Would you transcribe the line containing "[651,1013,723,1041] [679,1083,1090,1106] [680,1124,1106,1142]" and every line after it, through the end of the records below, exactly and with nothing else?

(Dataset excerpts)
========================================

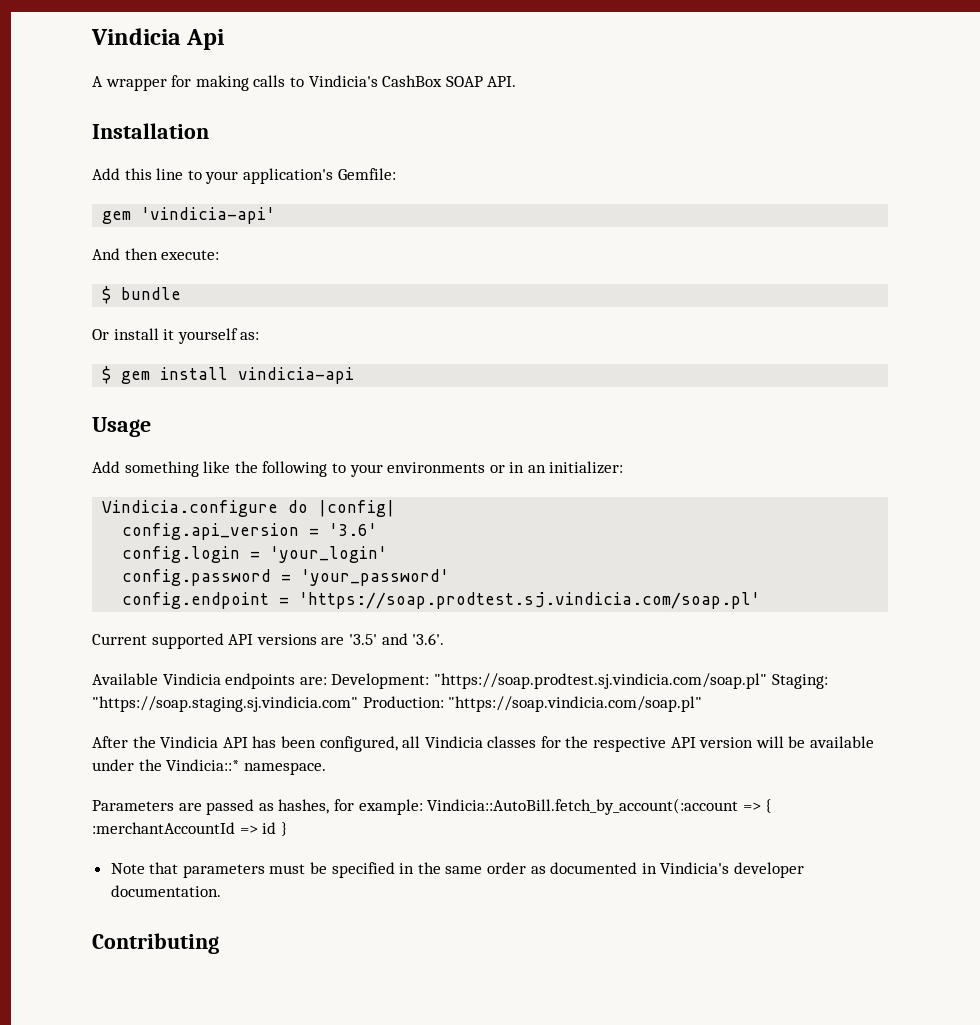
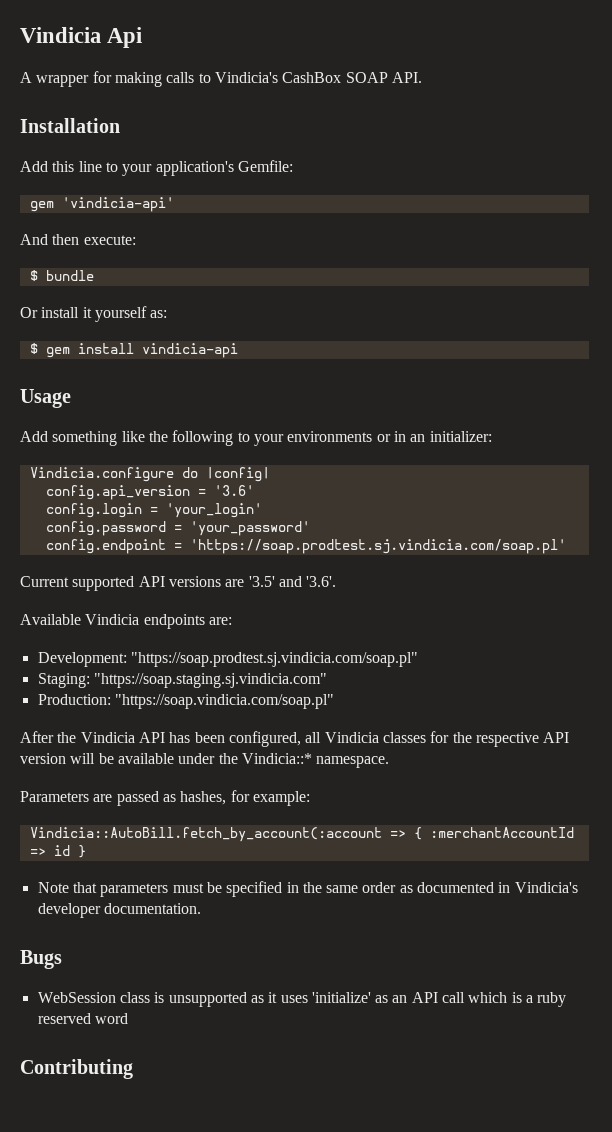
(327, 681) none -> (232, 621) //
(767, 681) none -> (418, 659) //
(358, 704) none -> (327, 680) //
(423, 807) none -> (310, 798) //
(221, 891) none -> [20,950,62,969] [37,992,567,1007] [37,1013,128,1024] // Bugs // WebSession class is unsupported as it uses 'initialize' as an API call which is a ruby reserved word

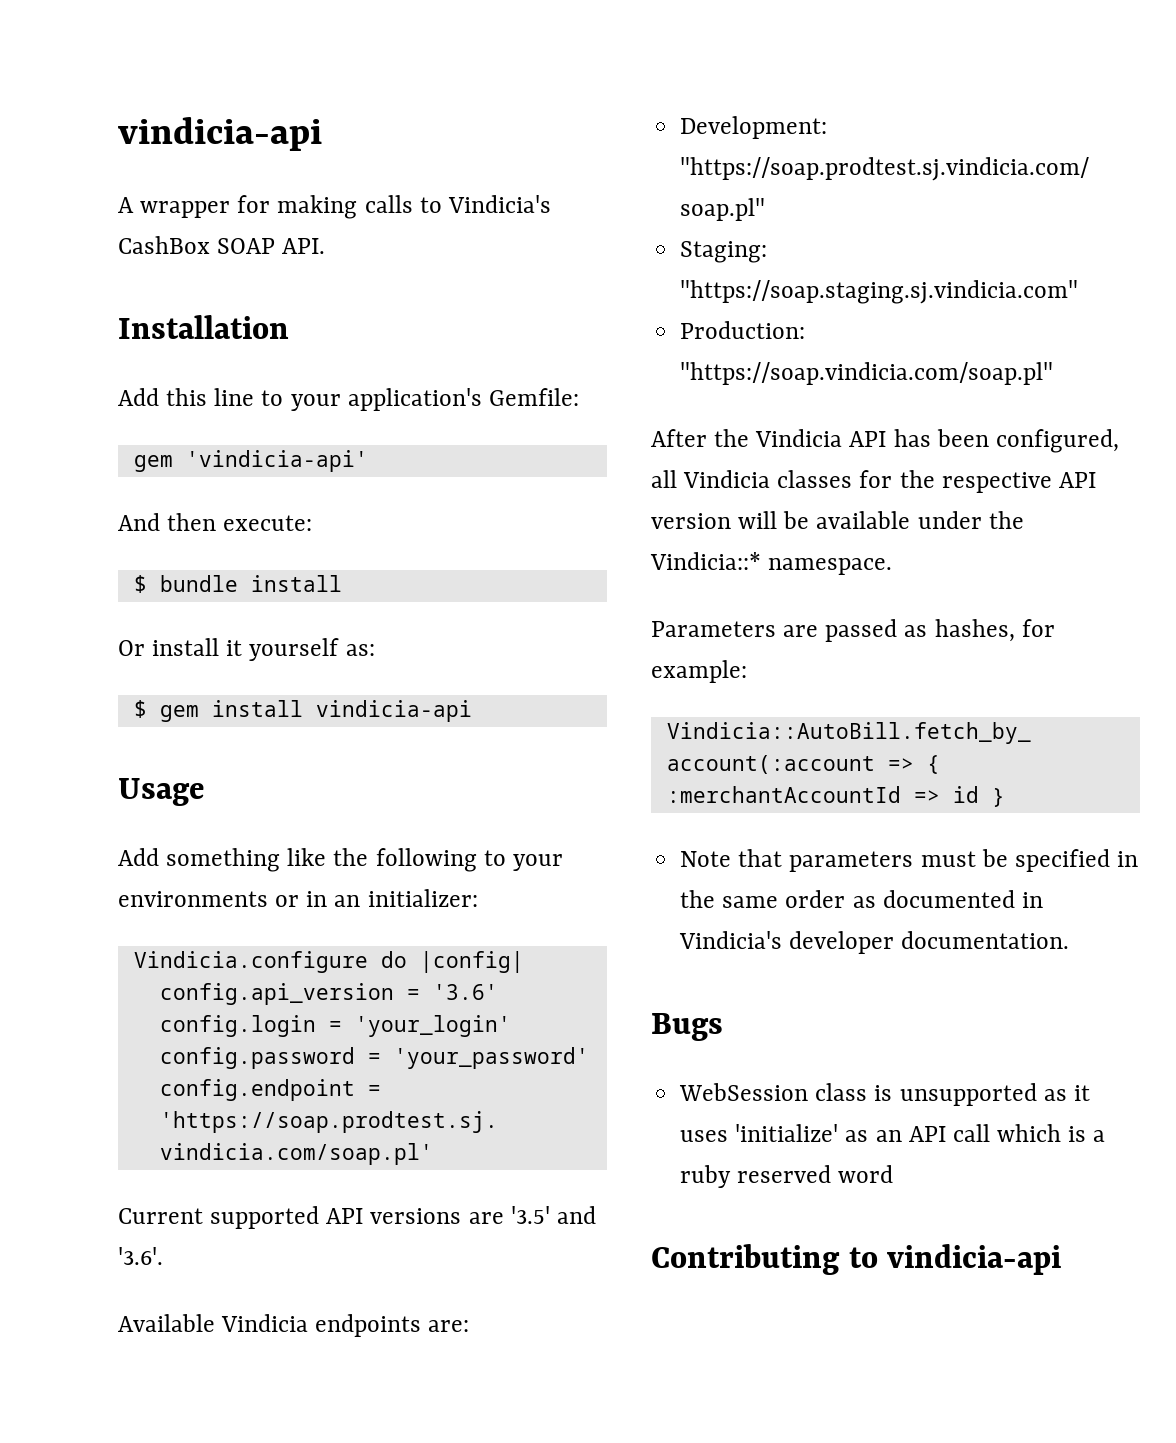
[20,27,143,48] Vindicia Api -> [118,117,322,151] vindicia-api
(94, 275) none -> [250,575,342,592] install
(133, 1069) none -> [848,1244,1062,1275] to vindicia-api

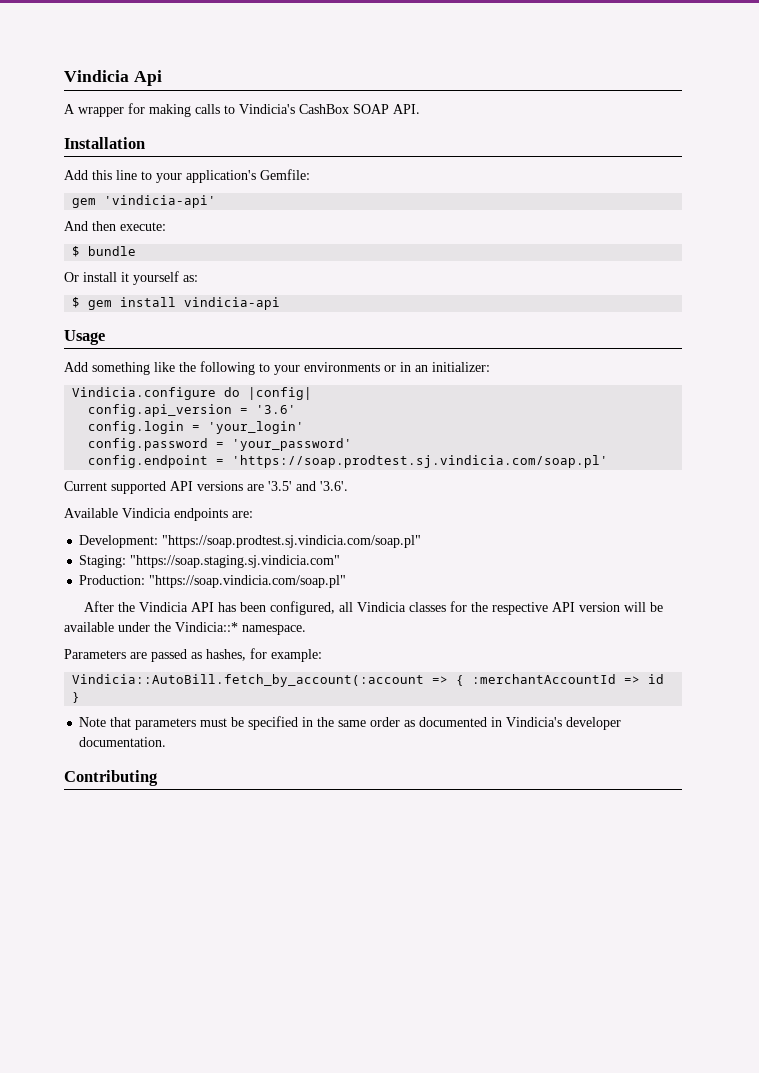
[118,117,322,151] vindicia-api -> [64,70,162,86] Vindicia Api
[250,575,342,592] install -> (137, 251) none
[651,1013,723,1041] [679,1083,1090,1106] [680,1124,1106,1142] [680,1165,894,1188] // Bugs // WebSession class is unsupported as it uses 'initialize' as an API call which is a ruby reserved word -> (167, 742) none
[848,1244,1062,1275] to vindicia-api -> (158, 778) none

========================================

- [RESPONSE AREA]
[651,1013,723,1041] [679,1083,1090,1106] [680,1124,1106,1142] [680,1165,894,1188] // Bugs // WebSession class is unsupported as it uses 'initialize' as an API call which is a ruby reserved word -> (167, 742) none
[848,1244,1062,1275] to vindicia-api -> (158, 778) none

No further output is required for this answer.